> [WHAT YOU NEED TO DO]
Show every line in the material below in which the string "size" appears.

============================================================

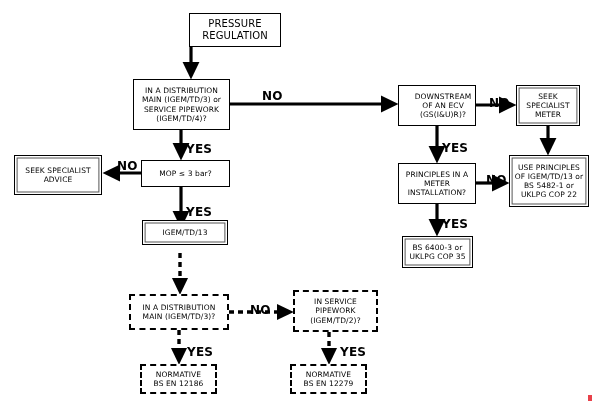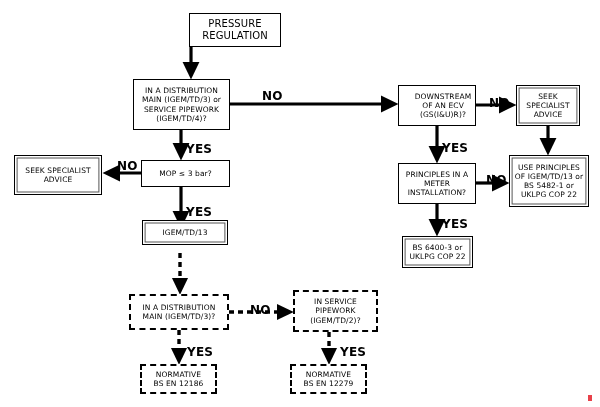--- a/index.html
+++ b/index.html
@@ -118,30 +118,30 @@
 (IGEM/TD/2)?</div>
       <div class="node dashed" style="left: 140px; top: 364px; width: 77px; height: 30px; font-size: 7.5px;">NORMATIVE
 BS EN 12186</div>
       <div class="node dashed" style="left: 290px; top: 364px; width: 77px; height: 30px; font-size: 7.5px;">NORMATIVE
 BS EN 12279</div>
       <div class="node solid" style="left: 398px; top: 85px; width: 78px; height: 41px; font-size: 7.5px; padding-left: 12px;">DOWNSTREAM
 OF AN ECV
 (GS(I&amp;U)R)?</div>
       <div class="node double" style="left: 516px; top: 85px; width: 64px; height: 41px; font-size: 7.5px;">SEEK
 SPECIALIST
-ADVICE</div>
+METER</div>
       <div class="node solid" style="left: 398px; top: 163px; width: 78px; height: 41px; font-size: 7.5px;">PRINCIPLES IN A
 METER
 INSTALLATION?</div>
       <div class="node double" style="left: 509px; top: 155px; width: 80px; height: 52px; font-size: 7.5px;">USE PRINCIPLES
 OF IGEM/TD/13 or
 BS 5482-1 or
 UKLPG COP 22</div>
       <div class="node double" style="left: 402px; top: 236px; width: 71px; height: 32px; font-size: 7.5px;">BS 6400-3 or
-UKLPG COP 22</div>
+UKLPG COP 35</div>
     </div>
 
   <div id="labels-layer">
       <span class="lbl" style="left: 262px; top: 89px;">NO</span>
       <span class="lbl" style="left: 186px; top: 142px;">YES</span>
       <span class="lbl" style="left: 117px; top: 159px;">NO</span>
       <span class="lbl" style="left: 186px; top: 205px;">YES</span>
       <span class="lbl" style="left: 250px; top: 303px;">NO</span>
       <span class="lbl" style="left: 187px; top: 345px;">YES</span>
       <span class="lbl" style="left: 340px; top: 345px;">YES</span>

============================================================

> [ANSWER BELOW]
       <div class="node dashed" style="left: 140px; top: 364px; width: 77px; height: 30px; font-size: 7.5px;">NORMATIVE
       <div class="node dashed" style="left: 290px; top: 364px; width: 77px; height: 30px; font-size: 7.5px;">NORMATIVE
       <div class="node solid" style="left: 398px; top: 85px; width: 78px; height: 41px; font-size: 7.5px; padding-left: 12px;">DOWNSTREAM
       <div class="node double" style="left: 516px; top: 85px; width: 64px; height: 41px; font-size: 7.5px;">SEEK
       <div class="node solid" style="left: 398px; top: 163px; width: 78px; height: 41px; font-size: 7.5px;">PRINCIPLES IN A
       <div class="node double" style="left: 509px; top: 155px; width: 80px; height: 52px; font-size: 7.5px;">USE PRINCIPLES
       <div class="node double" style="left: 402px; top: 236px; width: 71px; height: 32px; font-size: 7.5px;">BS 6400-3 or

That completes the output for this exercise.